DOI: https://doi.org/10.1111/jcmm.12614
✓ Publisher: Wiley
✓ Categories: Cell biology; Medicine, research & experimental
✓ Article Influence Score (AIS): 1.144 (2015) / Q1 in Medicine, research & experimental; Q2 in Cell biology
Abstract: We studied whether the serum levels of glial fibrillary acidic protein (GFAP) and of antibodies against the N-methyl-d-aspartate receptor subunit NR2 (NR2 RNMDA) can discriminate between intracerebral haemorrhage (ICH) and ischaemic stroke (IS) in stroke patients. We prospectively recruited patients with suspected stroke (72 confirmed) and 52 healthy controls.
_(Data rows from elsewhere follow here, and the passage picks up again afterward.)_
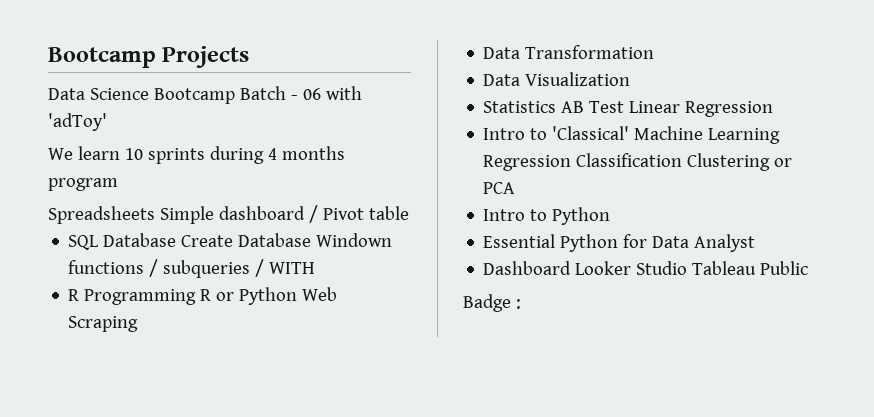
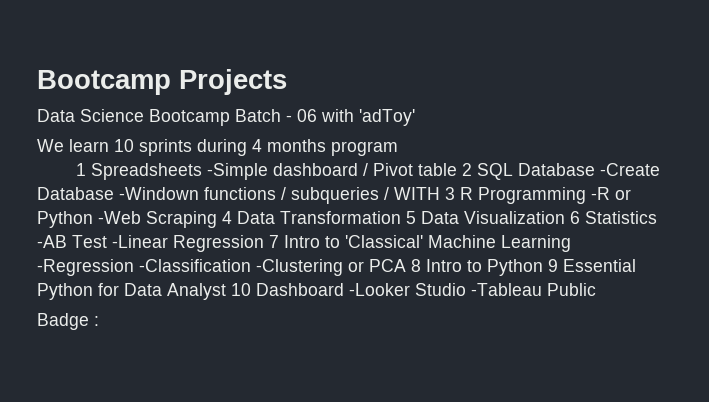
- Spreadsheets Simple dashboard / Pivot table
- SQL Database Create Database Windown functions / subqueries / WITH
- R Programming R or Python Web Scraping
- Data Transformation
- Data Visualization
- Statistics AB Test Linear Regression
- Intro to 'Classical' Machine Learning Regression Classification Clustering or PCA
- Intro to Python
- Essential Python for Data Analyst
- Dashboard Looker Studio Tableau Public
+ 1 Spreadsheets -Simple dashboard / Pivot table 2 SQL Database -Create Database -Windown functions / subqueries / WITH 3 R Programming -R or Python -Web Scraping 4 Data Transformation 5 Data Visualization 6 Statistics -AB Test -Linear Regression 7 Intro to 'Classical' Machine Learning -Regression -Classification -Clustering or PCA 8 Intro to Python 9 Essential Python for Data Analyst 10 Dashboard -Looker Studio -Tableau Public

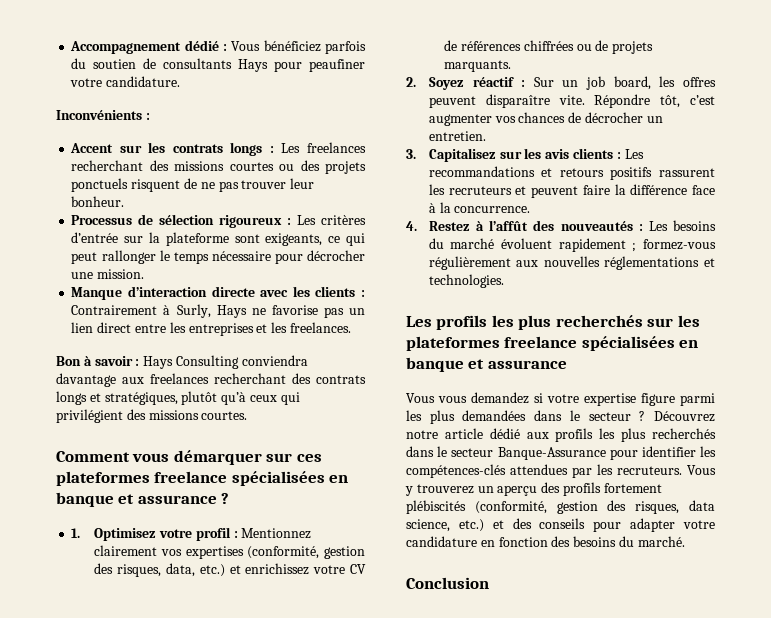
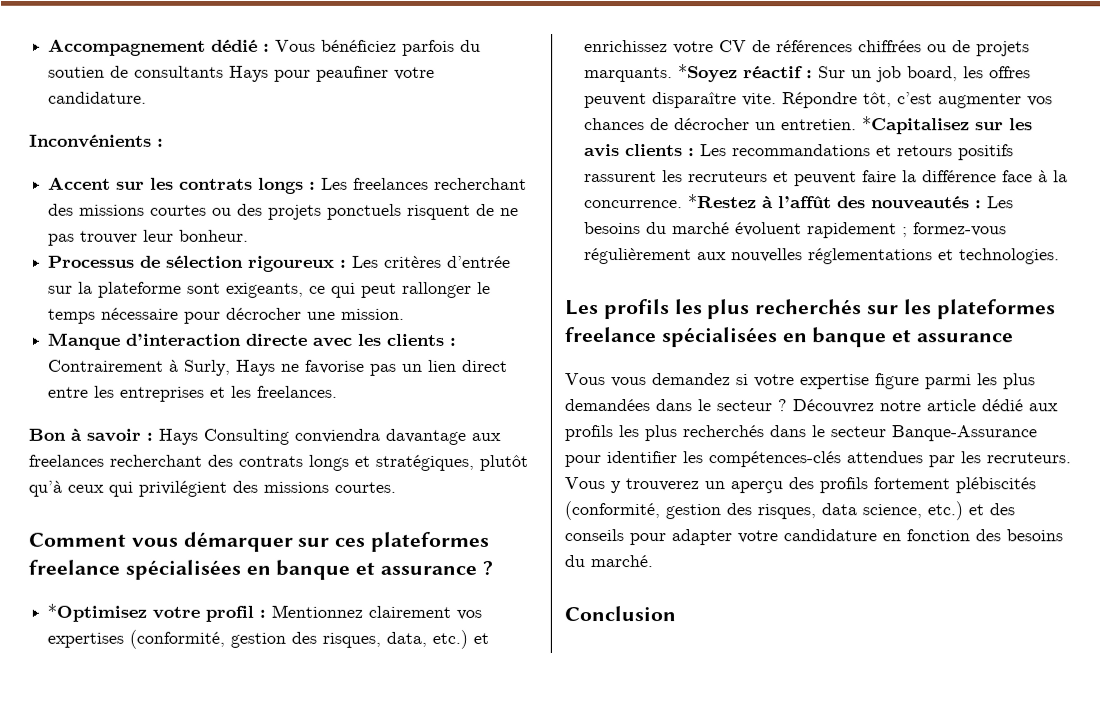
- 1. Optimisez votre profil : Mentionnez clairement vos expertises (conformité, gestion des risques, data, etc.) et enrichissez votre CV de références chiffrées ou de projets marquants.
- 2. Soyez réactif : Sur un job board, les offres peuvent disparaître vite.
+ *Optimisez votre profil : Mentionnez clairement vos expertises (conformité, gestion des risques, data, etc.) et enrichissez votre CV de références chiffrées ou de projets marquants. *Soyez réactif : Sur un job board, les offres peuvent disparaître vite.
- Répondre tôt, c’est augmenter vos chances de décrocher un entretien.
- 3. Capitalisez sur les avis clients : Les recommandations et retours positifs rassurent les recruteurs et peuvent faire la différence face à la concurrence.
- 4. Restez à l’affût des nouveautés : Les besoins du marché évoluent rapidement ; formez-vous régulièrement aux nouvelles réglementations et technologies.
+ Répondre tôt, c’est augmenter vos chances de décrocher un entretien. *Capitalisez sur les avis clients : Les recommandations et retours positifs rassurent les recruteurs et peuvent faire la différence face à la concurrence. *Restez à l’affût des nouveautés : Les besoins du marché évoluent rapidement ; formez-vous régulièrement aux nouvelles réglementations et technologies.

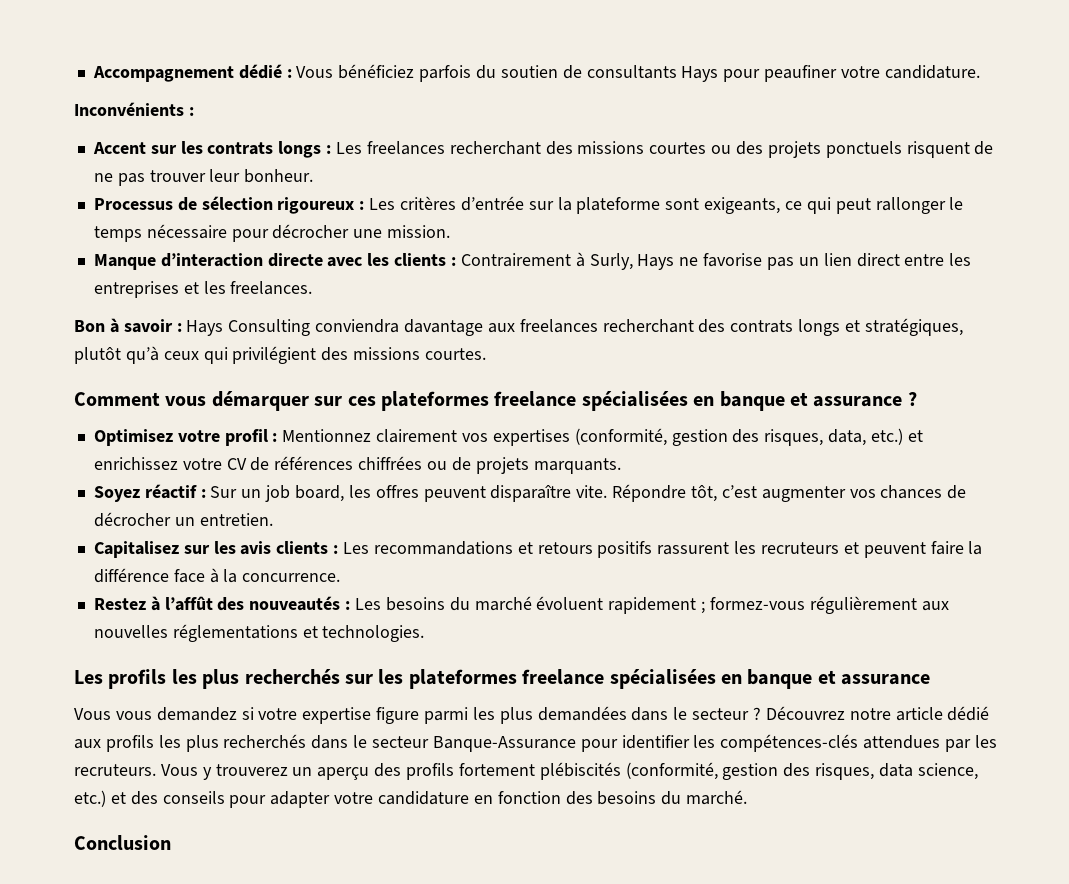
- *Optimisez votre profil : Mentionnez clairement vos expertises (conformité, gestion des risques, data, etc.) et enrichissez votre CV de références chiffrées ou de projets marquants. *Soyez réactif : Sur un job board, les offres peuvent disparaître vite.
+ Optimisez votre profil : Mentionnez clairement vos expertises (conformité, gestion des risques, data, etc.) et enrichissez votre CV de références chiffrées ou de projets marquants.
+ Soyez réactif : Sur un job board, les offres peuvent disparaître vite.
- Répondre tôt, c’est augmenter vos chances de décrocher un entretien. *Capitalisez sur les avis clients : Les recommandations et retours positifs rassurent les recruteurs et peuvent faire la différence face à la concurrence. *Restez à l’affût des nouveautés : Les besoins du marché évoluent rapidement ; formez-vous régulièrement aux nouvelles réglementations et technologies.
+ Répondre tôt, c’est augmenter vos chances de décrocher un entretien.
+ Capitalisez sur les avis clients : Les recommandations et retours positifs rassurent les recruteurs et peuvent faire la différence face à la concurrence.
+ Restez à l’affût des nouveautés : Les besoins du marché évoluent rapidement ; formez-vous régulièrement aux nouvelles réglementations et technologies.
The type of brain lesion (ICH or IS) was established using brain imaging. The levels of GFAP and of antibodies against NR2 RNMDA were measured in blood samples obtained within 12 hrs after stroke onset and 24, 48 and 72 hrs and 1 and 2 weeks later using ELISA immunoassay. Improvement in diagnostic performance was assessed in logistic regression models designed to predict the diagnosis and the type of stroke. GFAP peaks early during haemorrhagic brain lesions (at significantly higher levels), and late in ischaemic events, whereas antibodies against NR2 RNMDA have significantly higher levels during IS at all time-points. Neither of the two biomarkers used on its own could sufficiently discriminate patients, but when they are used in combination they can differentiate at 12 hrs after stroke, between ischaemic and haemorrhagic stroke with a sensitivity and specificity of 94% and 91%, respectively.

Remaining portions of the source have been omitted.